DiffCo: Auto-Differentiable Proxy Collision Detection with Multi-class
Labels for Safety-Aware Trajectory Optimization
- URL: http://arxiv.org/abs/2102.07413v1
- Date: Mon, 15 Feb 2021 09:31:26 GMT
- Title: DiffCo: Auto-Differentiable Proxy Collision Detection with Multi-class
Labels for Safety-Aware Trajectory Optimization
- Authors: Yuheng Zhi, Nikhil Das, Michael Yip
- Abstract summary: We present DiffCo, the first, fully auto-differentiable, non-parametric model for collision detection.

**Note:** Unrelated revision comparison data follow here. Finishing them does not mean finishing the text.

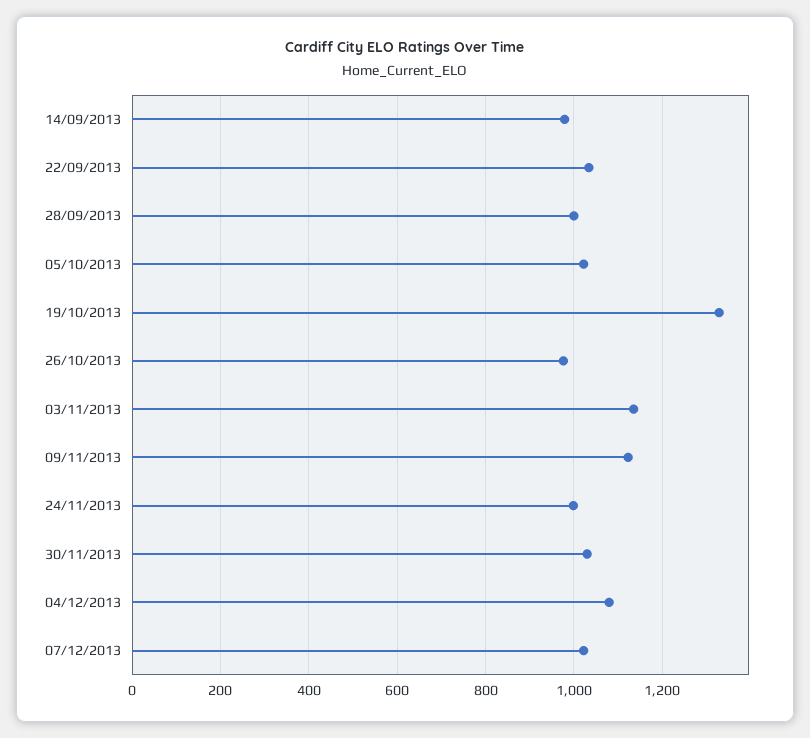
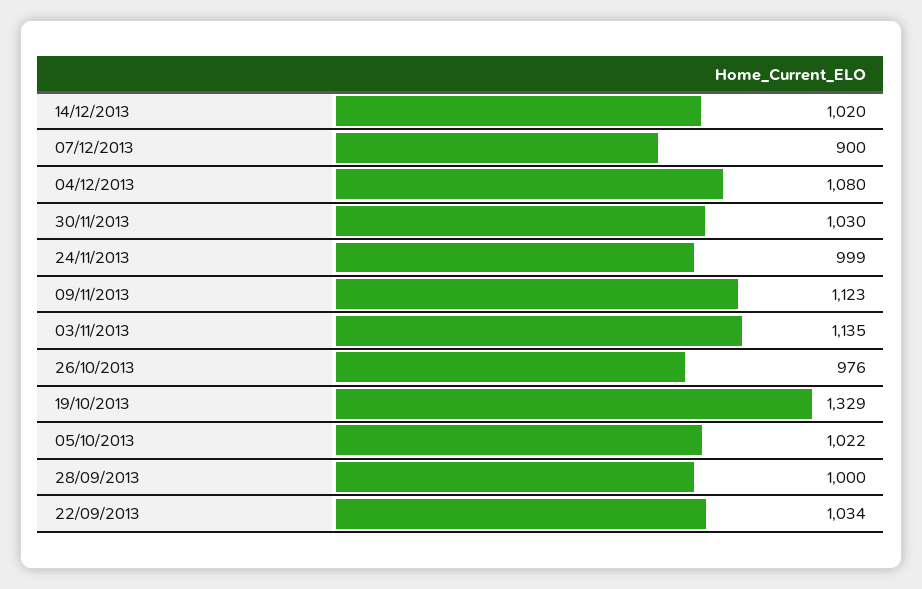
14/09/2013: 980 -> none
07/12/2013: 1020 -> 900
14/12/2013: none -> 1020

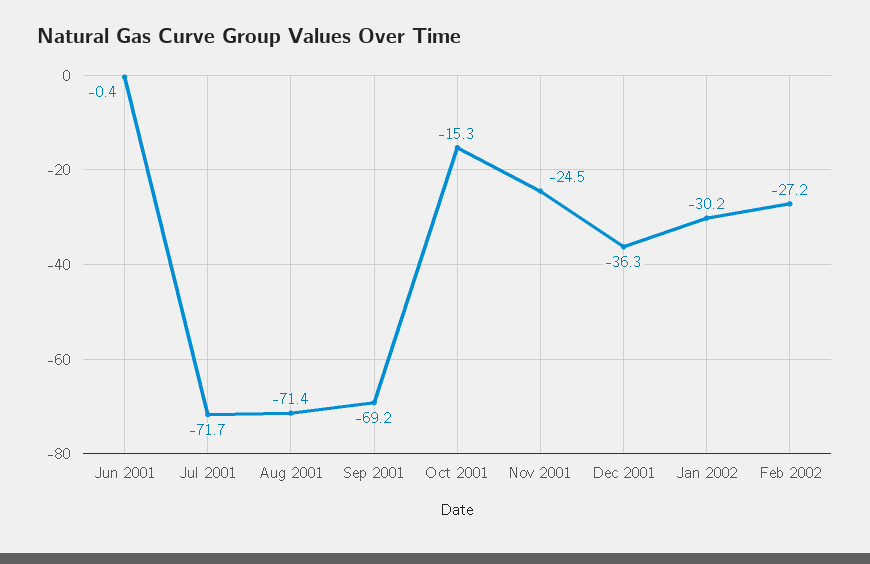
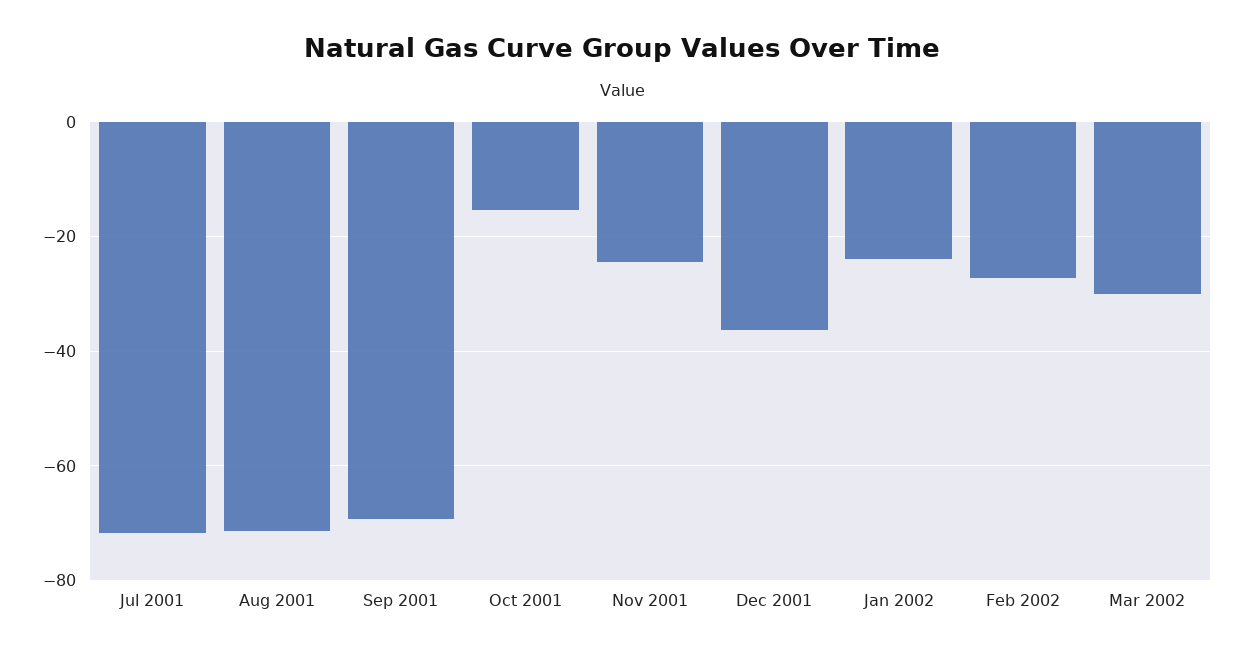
Jun 2001: -0.4 -> none
Jan 2002: -30.2 -> -24
Mar 2002: none -> -30

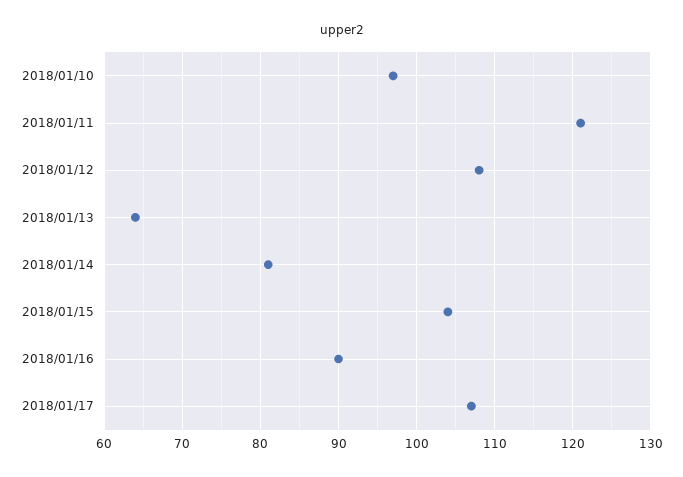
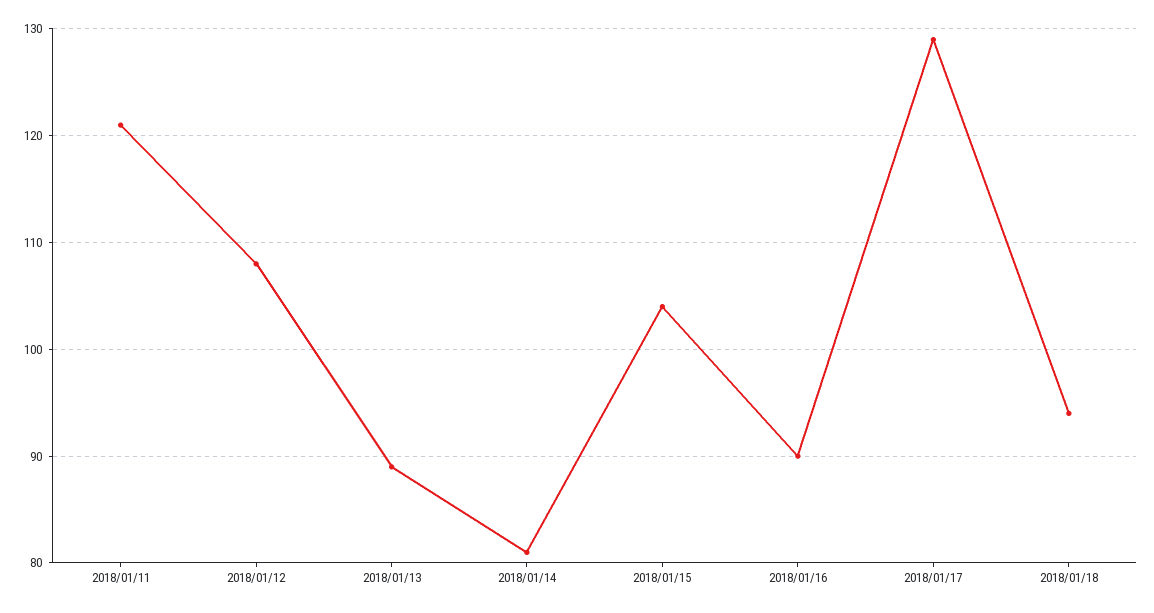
2018/01/10: 97 -> none
2018/01/13: 64 -> 89
2018/01/17: 107 -> 129
2018/01/18: none -> 94

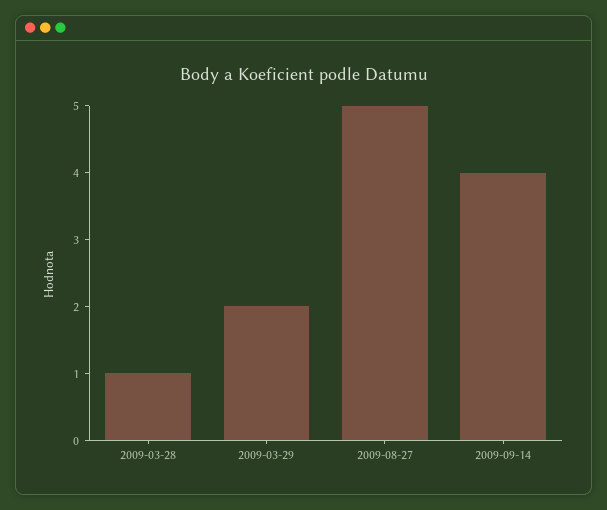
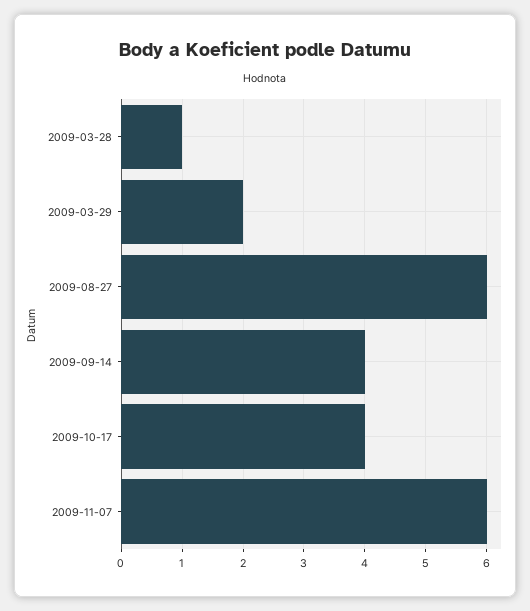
2009-08-27: 5 -> 6
2009-10-17: none -> 4
2009-11-07: none -> 6

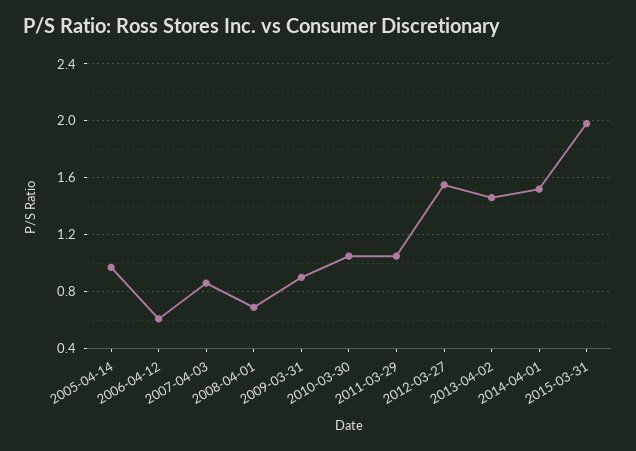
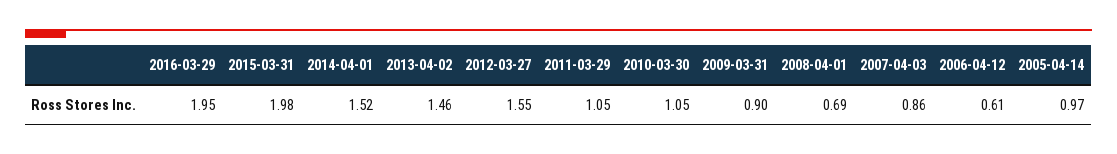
2016-03-29: none -> 1.95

It provides robust gradients for trajectory optimization via backpropagation and is often 10-100x faster to compute than its geometric counterparts.
- Score: 5.35056843248536
- License: http://arxiv.org/licenses/nonexclusive-distrib/1.0/
- Abstract: The objective of trajectory optimization algorithms is to achieve an optimal
collision-free path between a start and goal state. In real-world scenarios
where environments can be complex and non-homogeneous, a robot needs to be able
to gauge whether a state will be in collision with various objects in order to
meet some safety metrics. The collision detector should be computationally
efficient and, ideally, analytically differentiable to facilitate stable and
rapid gradient descent during optimization. However, methods today lack an
elegant approach to detect collision differentiably, relying rather on
numerical gradients that can be unstable. We present DiffCo, the first, fully
auto-differentiable, non-parametric model for collision detection. Its
non-parametric behavior allows one to compute collision boundaries on-the-fly
and update them, requiring no pre-training and allowing it to update
continuously in dynamic environments. It provides robust gradients for
trajectory optimization via backpropagation and is often 10-100x faster to
compute than its geometric counterparts. DiffCo also extends trivially to
modeling different object collision classes for semantically informed
trajectory optimization.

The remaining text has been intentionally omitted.